> _Before-and-after change data_
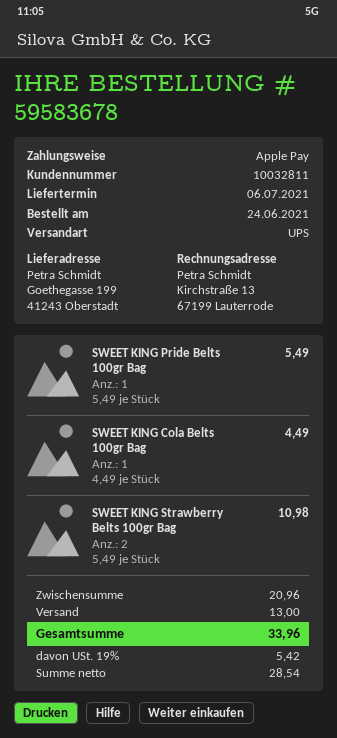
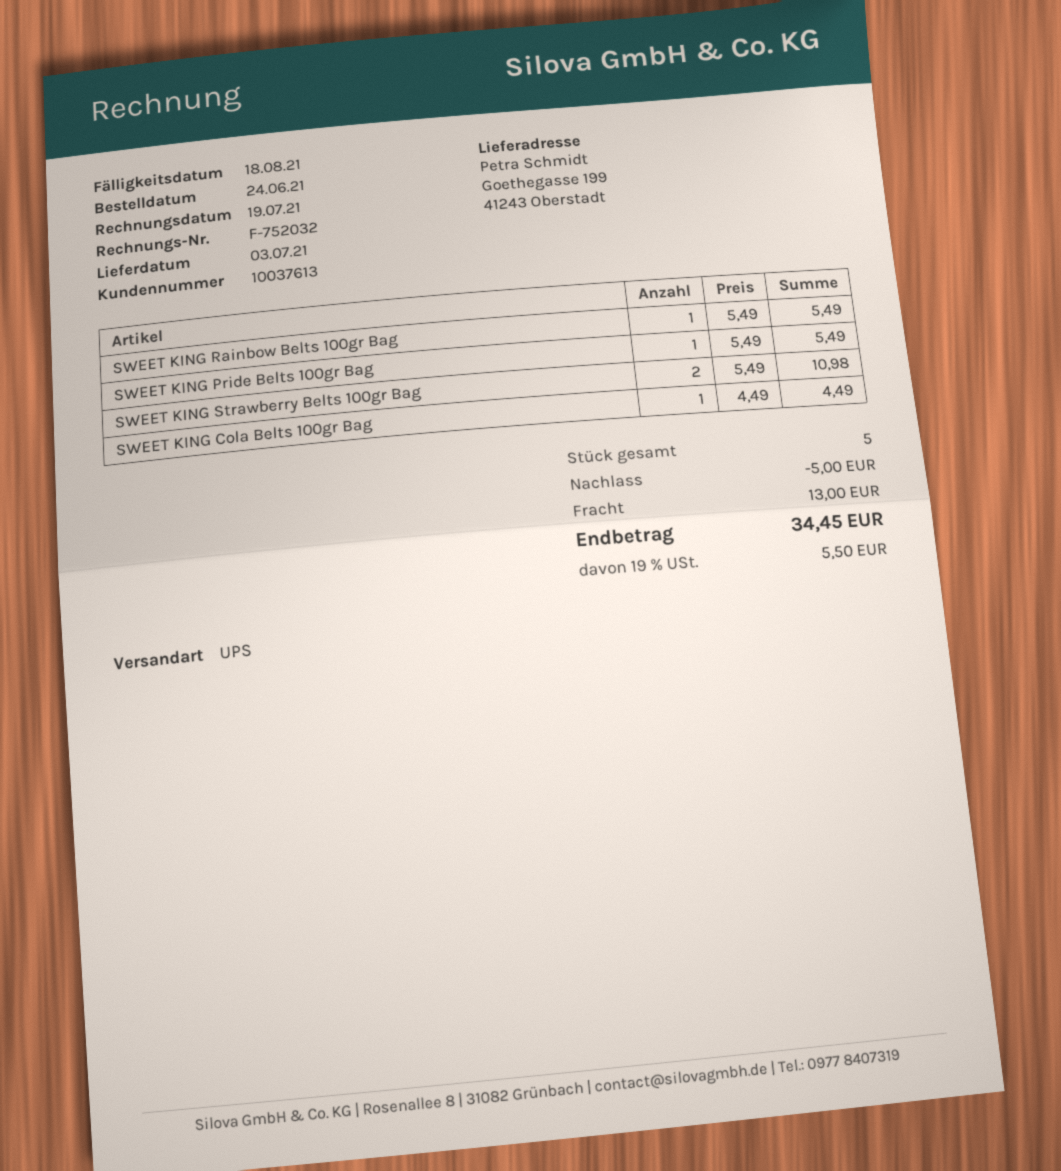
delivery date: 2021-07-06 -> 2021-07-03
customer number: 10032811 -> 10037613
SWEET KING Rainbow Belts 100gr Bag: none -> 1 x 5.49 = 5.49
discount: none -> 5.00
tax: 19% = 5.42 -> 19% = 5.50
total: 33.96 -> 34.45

--

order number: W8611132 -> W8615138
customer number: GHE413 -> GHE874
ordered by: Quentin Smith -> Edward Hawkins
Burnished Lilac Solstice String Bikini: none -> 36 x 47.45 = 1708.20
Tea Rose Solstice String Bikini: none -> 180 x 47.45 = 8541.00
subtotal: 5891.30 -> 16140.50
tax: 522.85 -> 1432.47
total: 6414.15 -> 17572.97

> _Work to complete_
Only the lines above from the line with "delivery date: 2021-07-06 -> 2021-07-03" to the line with "total: 33.96 -> 34.45", those two lines included, should be reproduced exactly.

> _Problem solution_
delivery date: 2021-07-06 -> 2021-07-03
customer number: 10032811 -> 10037613
SWEET KING Rainbow Belts 100gr Bag: none -> 1 x 5.49 = 5.49
discount: none -> 5.00
tax: 19% = 5.42 -> 19% = 5.50
total: 33.96 -> 34.45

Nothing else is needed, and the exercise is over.